Peacebuilding and Volunteering

Peacebuilding and volunteering

What is the issue and why is it relevant to volunteering?

Sustaining peace is not limited to the absence of war, but encompasses activities to prevent the outbreak, escalation, continuation and recurrence of conflict and violence more broadly.  

Volunteers play a crucial role in promoting justice, protection and conflict prevention around the globe.  They sensitize and build awareness about peace and development, work on peaceful resolution of conflicts and can be strong advocates for social cohesion leading to reconciliation at the community level.  

What are the challenges and opportunities?

Some of the challenges and opportunities around peacebuilding and volunteering include:

  • Understanding the strengths and limitations of volunteer action in conflict contexts.
  • Advancing on the provision of safety, security and well-being mechanisms and systems for volunteers in fragile contexts. 
  • Advancing research that explores humanitarian-development-peace intersections  and the complementary roles of volunteers in those contexts.
What is UNV doing?

UNV is the designated focal point working with UN Member States and partners on the implementation of the UN Resolution on “Integrating volunteering into peace and development”.  

In terms of volunteer deployments, UNV liaises with relevant partners in the aftermath of conflicts to coordinate the placement of volunteers experienced in peacekeeping and peacebuilding processes, such as early recovery, human rights reporting, local institutional capacity support, and democratic governance. 

What does the evidence say?

Strengths of volunteer action in peacebuilding

  • Volunteers, especially informal volunteers can contribute to increased trust and social cohesion in communities as part of efforts to sustain peace and prevent conflict.

  • In addition, the High-Level Independent Panel on United Nations Peace Operations report mentions the role of volunteers in strengthening community liaison and national capacity development.  

  • Building and keeping a culture of peace is a dynamic process that takes many forms within communities. It can be promoted through formal structures, such as through the establishment of volunteer district peace committees in Malawi. Or it may be approached less directly through working together on a common cause, such as volunteers in the Wadi El Kuu natural resource management project.

Gender and inclusion

  • Although volunteer-led community protection is key to sustain peace, in some contexts volunteers are not accepted and their rights are not respected. 

  • Volunteers might also not be perceived as neutral because of their ethnic, racial or regional identities and can be perceived as partisan or disloyal by different groups, especially in conflicts. These pose critical risks to their safety, security and well-being that need to be addressed accordingly.  

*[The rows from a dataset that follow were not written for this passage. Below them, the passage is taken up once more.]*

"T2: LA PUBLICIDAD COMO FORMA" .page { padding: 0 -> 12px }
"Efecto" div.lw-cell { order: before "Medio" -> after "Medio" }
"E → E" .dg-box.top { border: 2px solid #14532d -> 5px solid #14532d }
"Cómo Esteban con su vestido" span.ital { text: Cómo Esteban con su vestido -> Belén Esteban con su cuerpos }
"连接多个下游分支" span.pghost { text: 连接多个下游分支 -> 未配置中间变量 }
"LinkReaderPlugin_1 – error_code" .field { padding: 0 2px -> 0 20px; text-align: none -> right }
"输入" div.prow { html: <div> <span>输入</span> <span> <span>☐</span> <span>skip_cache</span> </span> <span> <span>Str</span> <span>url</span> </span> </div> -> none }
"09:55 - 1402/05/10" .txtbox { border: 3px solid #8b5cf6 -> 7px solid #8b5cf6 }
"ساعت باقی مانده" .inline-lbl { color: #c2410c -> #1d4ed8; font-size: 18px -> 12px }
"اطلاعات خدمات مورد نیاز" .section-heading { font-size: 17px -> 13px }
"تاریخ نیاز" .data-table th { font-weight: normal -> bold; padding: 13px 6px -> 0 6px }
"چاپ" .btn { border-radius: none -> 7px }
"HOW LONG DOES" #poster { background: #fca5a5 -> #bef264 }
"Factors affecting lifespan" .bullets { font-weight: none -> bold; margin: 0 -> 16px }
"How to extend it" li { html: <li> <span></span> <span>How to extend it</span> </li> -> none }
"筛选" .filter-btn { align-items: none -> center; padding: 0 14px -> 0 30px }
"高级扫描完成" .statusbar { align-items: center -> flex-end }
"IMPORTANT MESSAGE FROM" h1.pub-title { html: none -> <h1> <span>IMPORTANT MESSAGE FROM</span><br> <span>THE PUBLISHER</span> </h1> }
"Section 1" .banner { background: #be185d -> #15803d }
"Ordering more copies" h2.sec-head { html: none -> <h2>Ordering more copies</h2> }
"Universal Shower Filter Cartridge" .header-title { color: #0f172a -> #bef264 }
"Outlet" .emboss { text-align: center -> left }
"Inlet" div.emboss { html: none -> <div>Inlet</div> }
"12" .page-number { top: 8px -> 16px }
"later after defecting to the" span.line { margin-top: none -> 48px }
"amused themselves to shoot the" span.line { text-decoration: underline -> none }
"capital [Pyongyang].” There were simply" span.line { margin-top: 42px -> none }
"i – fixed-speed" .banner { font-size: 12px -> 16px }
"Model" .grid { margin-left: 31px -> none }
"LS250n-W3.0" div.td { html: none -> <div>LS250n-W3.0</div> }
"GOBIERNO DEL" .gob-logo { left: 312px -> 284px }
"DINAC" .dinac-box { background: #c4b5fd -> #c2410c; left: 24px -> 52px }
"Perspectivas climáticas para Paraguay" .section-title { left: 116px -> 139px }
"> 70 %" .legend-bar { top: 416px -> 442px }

  • Evidence suggests that volunteers from “external” groups, including international volunteers, can play key roles in peace-making efforts as third-party impartial intermediaries. However, there is a need for further research to critically evaluate the role of international volunteering practice in peace and conflict.
     

Gender and inclusion

  • Gender mainstreaming needs yet to become a norm in conflict analyses to account for women’s everyday peacebuilding efforts in their communities that are wide but often go underacknowledged.  

  • One study found that amongst the priority areas of the Cambodian government’s development strategy, volunteers have positive effects in increasing lawfulness and peace in communities, including enhancing legal protection for women.  

  • Safety, security and well-being issues are particularly relevant to women in fragile contexts and echoed by evidence of gendered experiences of local volunteering in conflicts and emergencies.

Youth and Peacebuilding

Evidence suggests that local interventions involving youth volunteers can have greater effects on sustaining peace in the future. In Kenya, youth who joined volunteer peace initiatives reported more trust of members from other ethnic groups and stronger belief it the capacity of different communities living together peacefully. The collaborative project “Youth Volunteers Rebuilding Darfur” builds upon the potential of young Darfuris to sustain peace in Sudan by acknowledging the links between volunteering, peace and sustainable livelihoods: “We need more education, financial programs for beekeepers and protection plans for farmers. But without peace, there won’t be development, and this project is giving us some tools to make it possible” (Youth volunteer testimony). In Timor-Leste, young volunteers take on an active role in monitoring conflict-related risks through a national early warning system and in Sri Lanka a study commissioned by UNFPA and UNV has shown the potential role of young leaders and volunteers in preventing violent extremism.